Article Illustrator
Installs
59
Category
image
Illustrate Any Article
Analyze content structure, identify key positions, generate illustrations with Type × Style × Palette consistency
Flowchart
Scene
Comparison
Framework
What Is Article Illustrator
This skill turns written articles into article-plus-illustration sets. It is not random decoration — every illustration has a position justified by the content, a type chosen for the information shape, and a style that reinforces comprehension.
Use it when the output should be:
- a technical article with diagrams at key arguments
- a tutorial with step illustrations
- an opinion piece with poster-style visuals
- a knowledge post with infographic summaries per section
If the task is a standalone infographic (no article), use infographic instead.
If the task is a comic explainer, use knowledge-comic instead.
Three-Dimension System
Every illustration decision splits into three independent axes:
| Dimension | Controls | Examples |
|---|---|---|
| Type | Information structure | infographic, scene, flowchart, comparison, framework, timeline |
| Style | Rendering approach | notion, warm, blueprint, vector-illustration, screen-print |
| Palette | Color scheme (optional) | macaron, warm, neon — overrides style's default colors |
Combine freely. Or use presets that bundle all three — see style-presets.

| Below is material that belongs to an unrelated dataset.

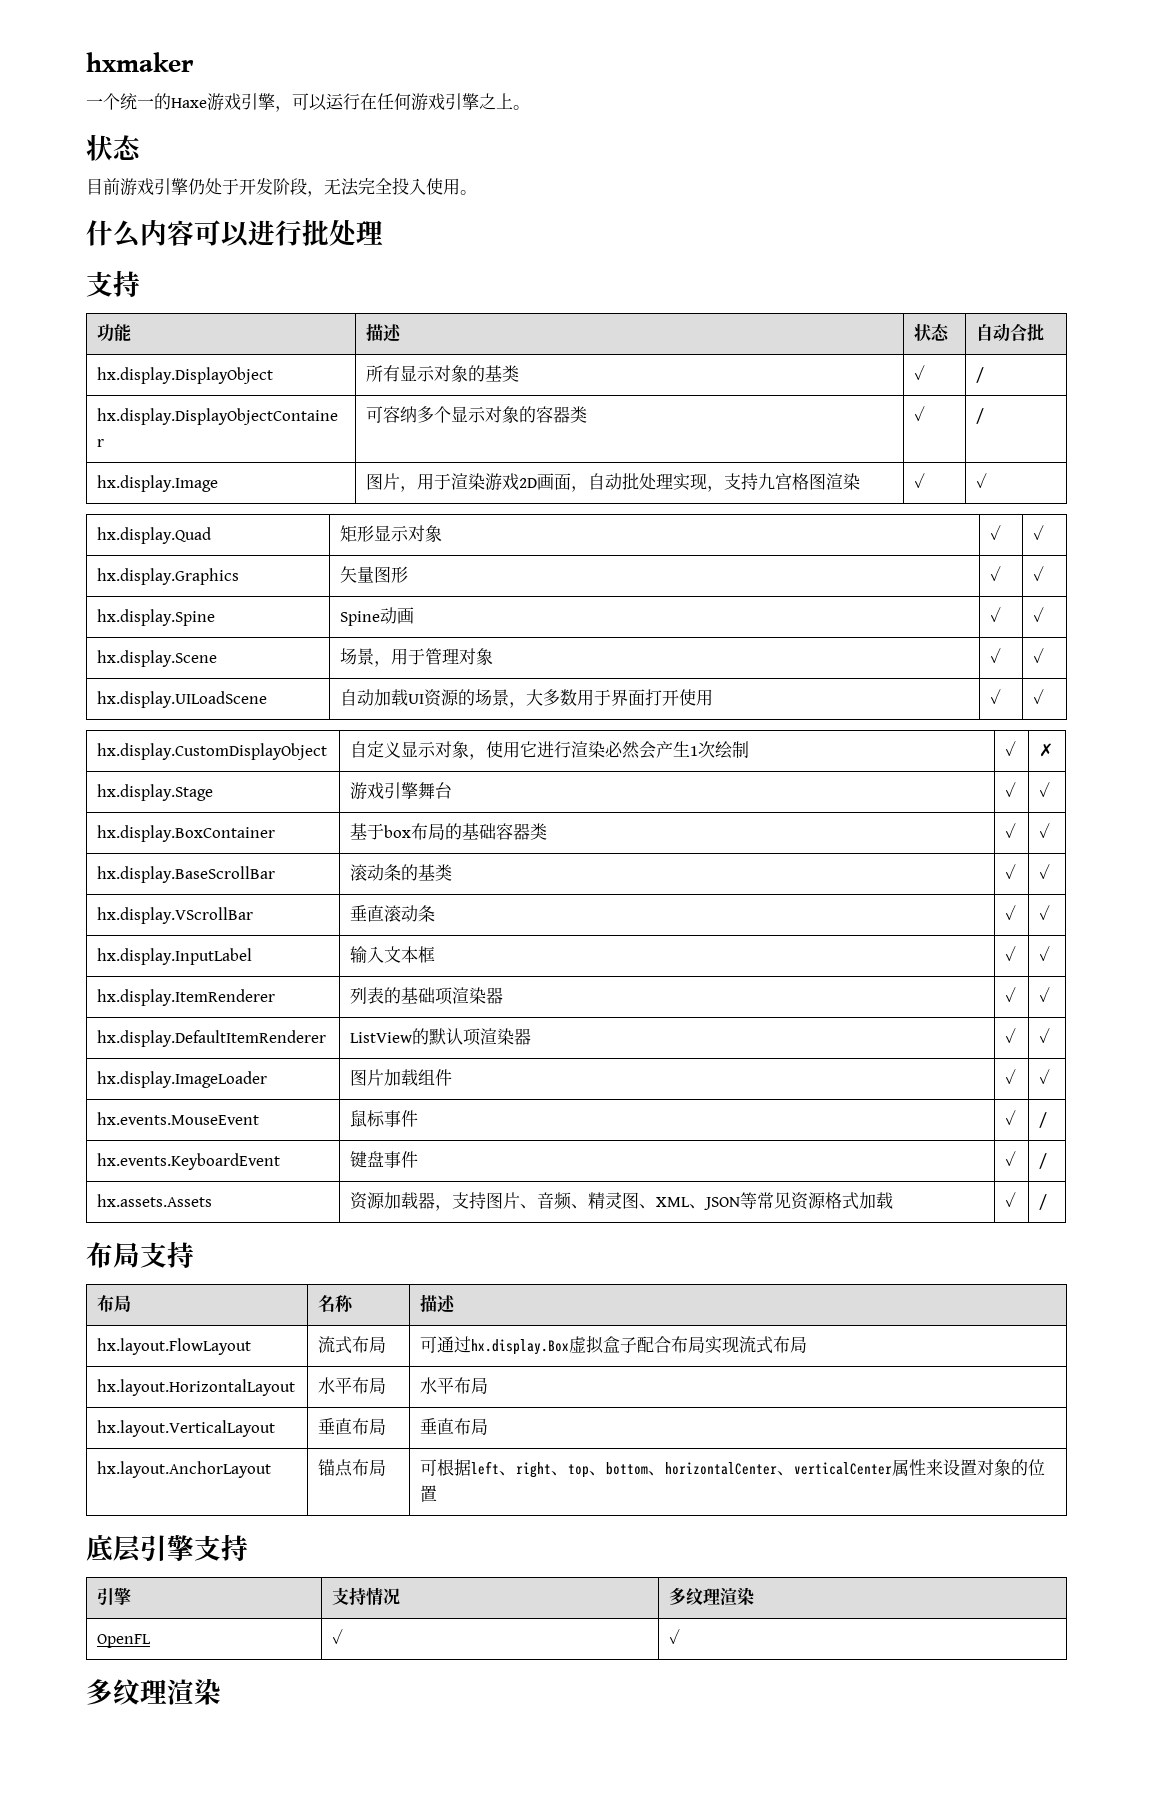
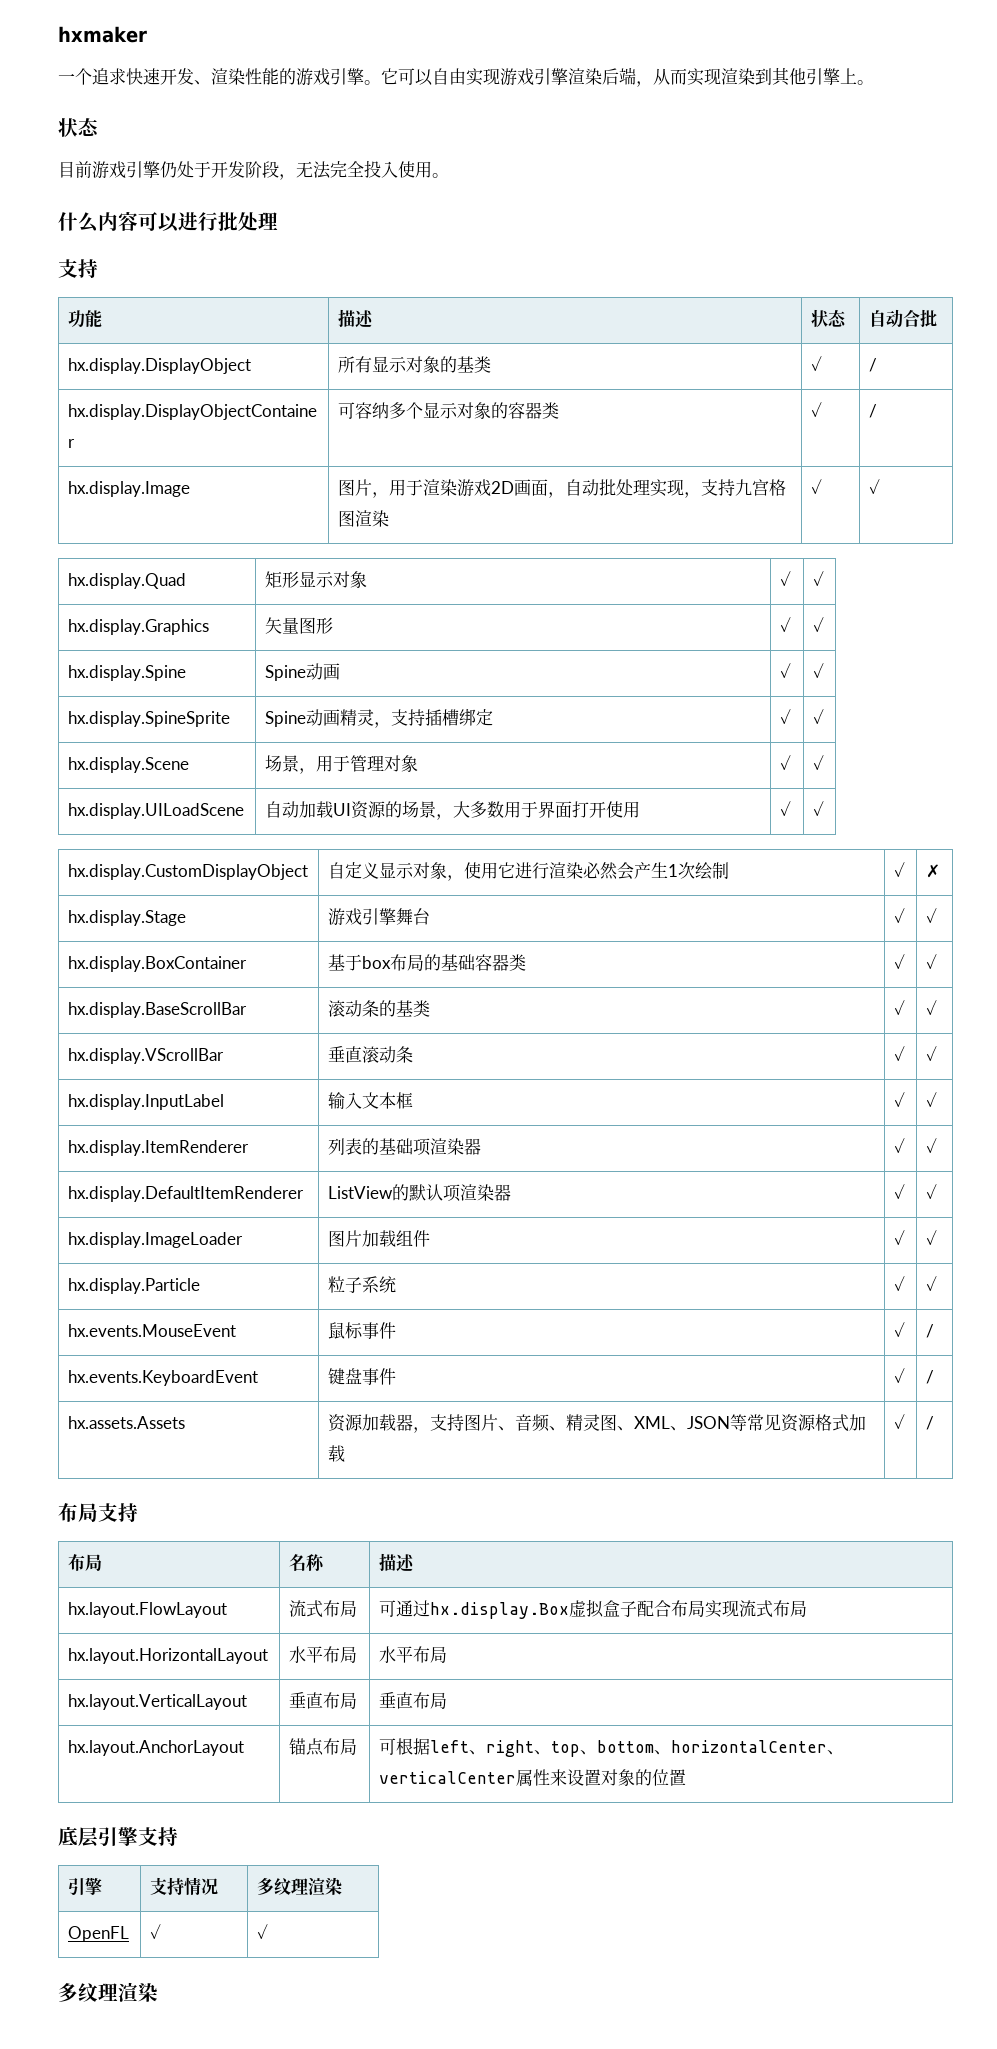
- 一个统一的Haxe游戏引擎，可以运行在任何游戏引擎之上。
+ 一个追求快速开发、渲染性能的游戏引擎。它可以自由实现游戏引擎渲染后端，从而实现渲染到其他引擎上。
+ hx.display.SpineSprite | Spine动画精灵，支持插槽绑定 | ✓ | ✓
+ hx.display.Particle | 粒子系统 | ✓ | ✓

Do not blur these together. "Blueprint" is a style, not a type. "Flowchart" is a type, not a style.
Types
| Type | Best For |
|---|---|
infographic | Data, metrics, technical concepts |
scene | Narratives, emotional content |
flowchart | Processes, workflows, tutorials |
comparison | Side-by-side, options, trade-offs |
framework | Models, architecture, principles |
timeline | History, evolution, milestones |
Styles and Palettes
Read:
- styles for the full gallery and Type × Style compatibility matrix
- style-presets for preset shortcuts (type + style + palette in one flag)

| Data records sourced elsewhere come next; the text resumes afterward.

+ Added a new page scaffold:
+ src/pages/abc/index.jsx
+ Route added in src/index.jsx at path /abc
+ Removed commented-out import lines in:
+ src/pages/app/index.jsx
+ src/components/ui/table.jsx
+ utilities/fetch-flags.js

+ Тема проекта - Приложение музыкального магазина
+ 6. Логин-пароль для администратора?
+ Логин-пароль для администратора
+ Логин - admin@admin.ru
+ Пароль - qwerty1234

- Individual style specs in
references/styles/<style>.md - Individual palette specs in
references/palettes/<palette>.md
Workflow
1. Analyze the article
Before anything visual, understand the content:
| Analysis | Output |
|---|---|
| Content type | Technical / Tutorial / Methodology / Narrative |
| Purpose | information / visualization / imagination |
| Core arguments | 2-5 main points to visualize |
| Positions | Where illustrations add value (not decoration) |
Critical: If the article uses metaphors (e.g., "电锯切西瓜"), visualize the underlying concept, NOT the literal image.
What to illustrate:
- core arguments (required)
- abstract concepts that benefit from visualization
- data comparisons, processes, workflows
What NOT to illustrate:
- metaphors literally
- decorative scenes that add no information
- generic stock-image-style illustrations
2. Confirm settings with the user
One round of questions, max 4. Recommend based on content analysis.
| Question | Options |
|---|---|
| Preset or Type | Recommended preset, alternative preset, or manual type selection |
| Density | minimal (1-2), balanced (3-5), per-section, rich (6+) |
| Style | Skip if preset chosen. Otherwise recommend from styles |
| Palette | Optional. Default uses style's built-in colors. Override with macaron/warm/neon |
Use the content type → preset mapping in style-presets to make the recommendation.
3. Research models
pica prompt find "infographic"
pica skill find "banana prompting"
pica model search "image generation"
pica model info <model-id>
Choose the model based on what the illustrations need. Text-heavy infographics need text-strong models. Scene illustrations need atmosphere-strong models. Do not assume one model fits all types.
4. Build the outline
For each illustration, define:
- Position: which section/paragraph it follows
- Purpose: why this illustration helps the reader
- Visual Content: what to show
- Type Application: how the chosen type applies here
- Filename:
NN-{type}-{slug}.png
Present the outline to the user for confirmation before generating.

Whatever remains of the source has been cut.